### Problem details
Reproduce the entries in full. Exclude all images from the copy.

==== Supplied records ====

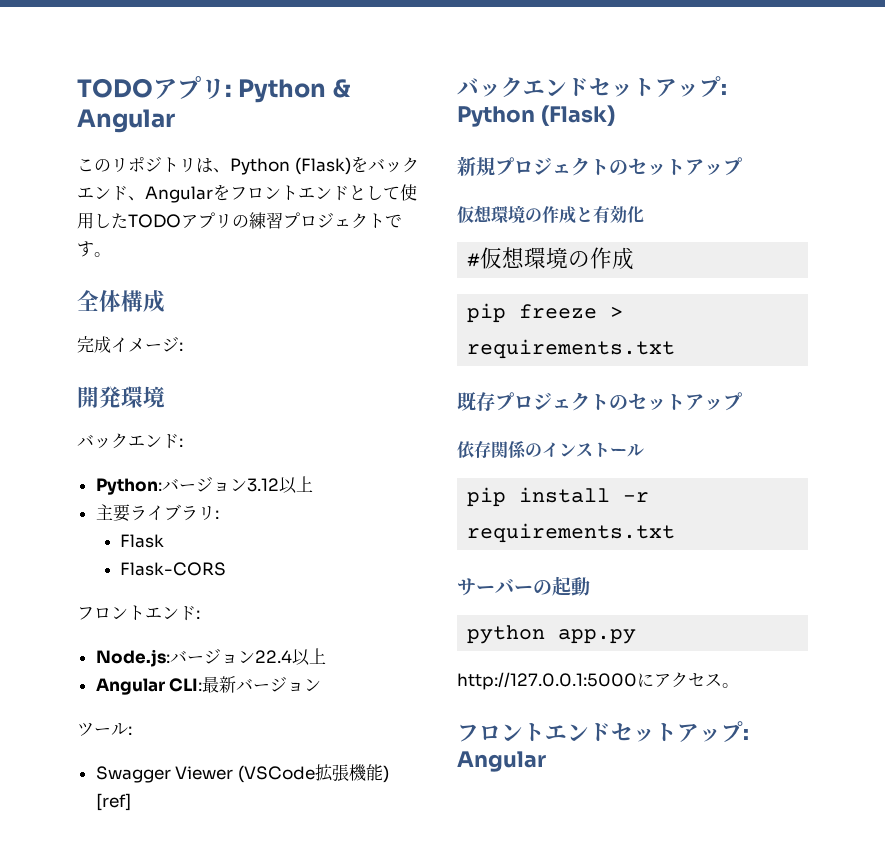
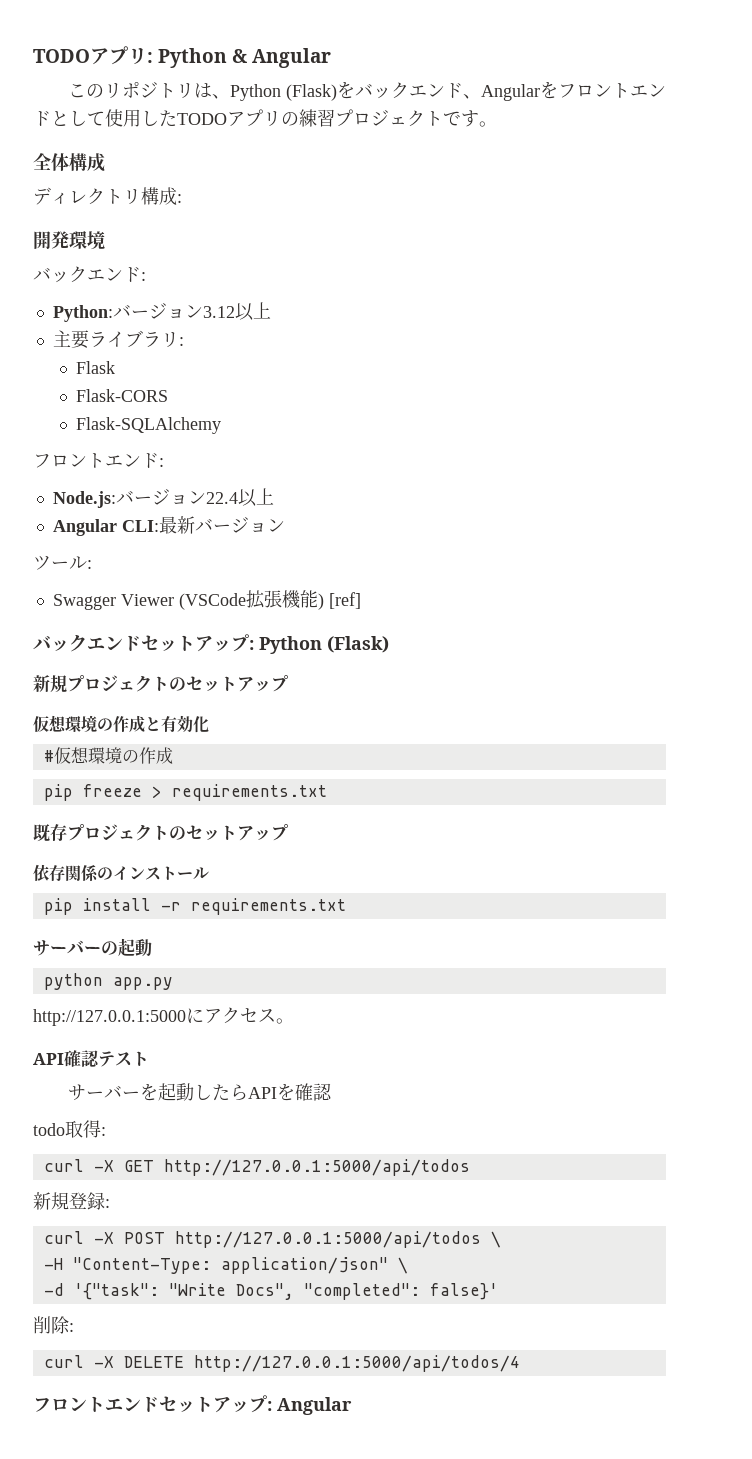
- 完成イメージ:
+ ディレクトリ構成:
+ Flask-SQLAlchemy
+ API確認テスト
+ サーバーを起動したらAPIを確認
+ todo取得:
+ curl -X GET http://127.0.0.1:5000/api/todos
+ 新規登録:
+ curl -X POST http://127.0.0.1:5000/api/todos \
+ -H "Content-Type: application/json" \
+ -d '{"task": "Write Docs", "completed": false}'
+ 削除:
+ curl -X DELETE http://127.0.0.1:5000/api/todos/4

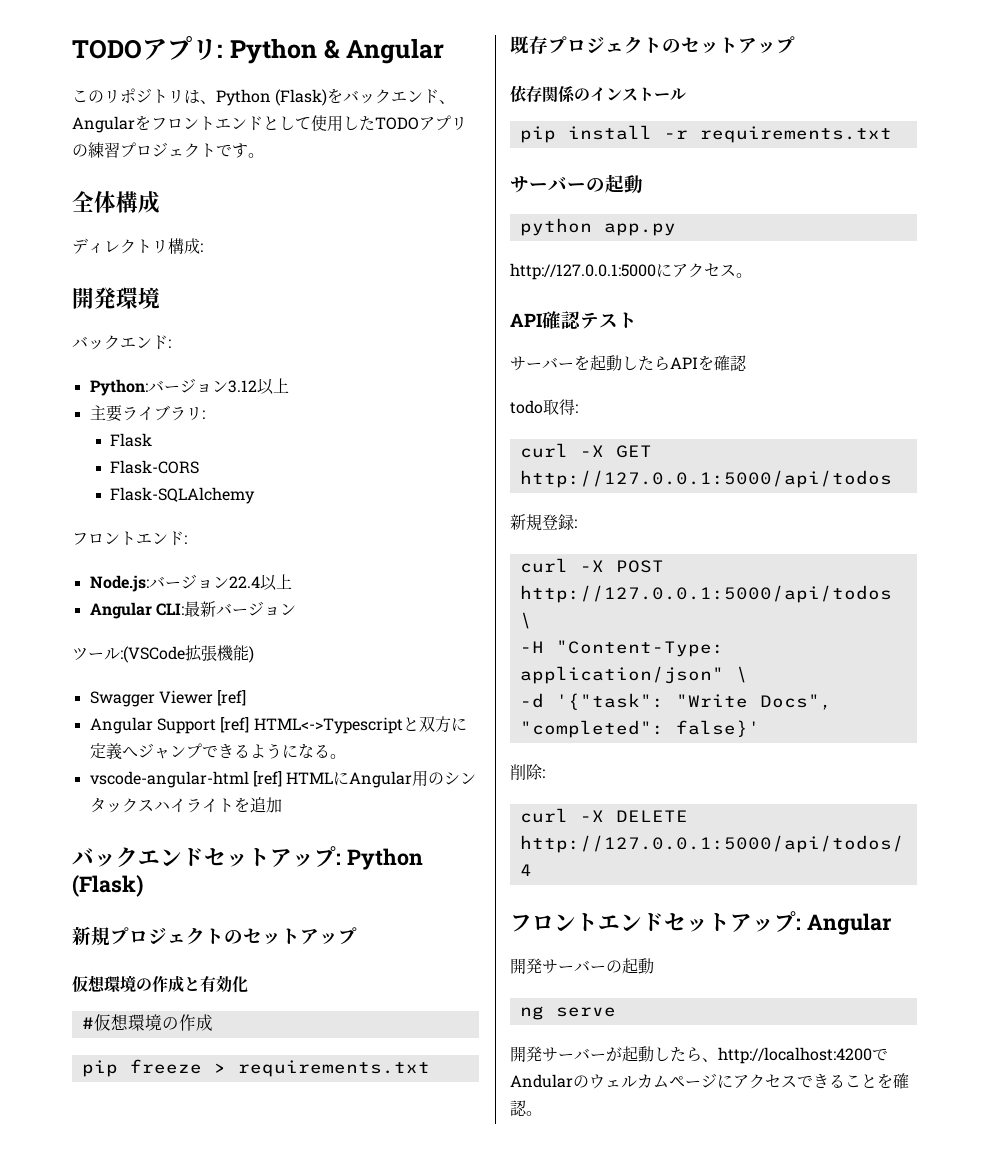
- ツール:
- Swagger Viewer (VSCode拡張機能) [ref]
+ ツール:(VSCode拡張機能)
+ Swagger Viewer [ref]
+ Angular Support [ref] HTML<->Typescriptと双方に定義へジャンプできるようになる。
+ vscode-angular-html [ref] HTMLにAngular用のシンタックスハイライトを追加
+ 開発サーバーの起動
+ ng serve
+ 開発サーバーが起動したら、http://localhost:4200でAndularのウェルカムページにアクセスできることを確認。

====

### Solved problem
- 完成イメージ:
+ ディレクトリ構成:
+ Flask-SQLAlchemy
+ API確認テスト
+ サーバーを起動したらAPIを確認
+ todo取得:
+ curl -X GET http://127.0.0.1:5000/api/todos
+ 新規登録:
+ curl -X POST http://127.0.0.1:5000/api/todos \
+ -H "Content-Type: application/json" \
+ -d '{"task": "Write Docs", "completed": false}'
+ 削除:
+ curl -X DELETE http://127.0.0.1:5000/api/todos/4

- ツール:
- Swagger Viewer (VSCode拡張機能) [ref]
+ ツール:(VSCode拡張機能)
+ Swagger Viewer [ref]
+ Angular Support [ref] HTML<->Typescriptと双方に定義へジャンプできるようになる。
+ vscode-angular-html [ref] HTMLにAngular用のシンタックスハイライトを追加
+ 開発サーバーの起動
+ ng serve
+ 開発サーバーが起動したら、http://localhost:4200でAndularのウェルカムページにアクセスできることを確認。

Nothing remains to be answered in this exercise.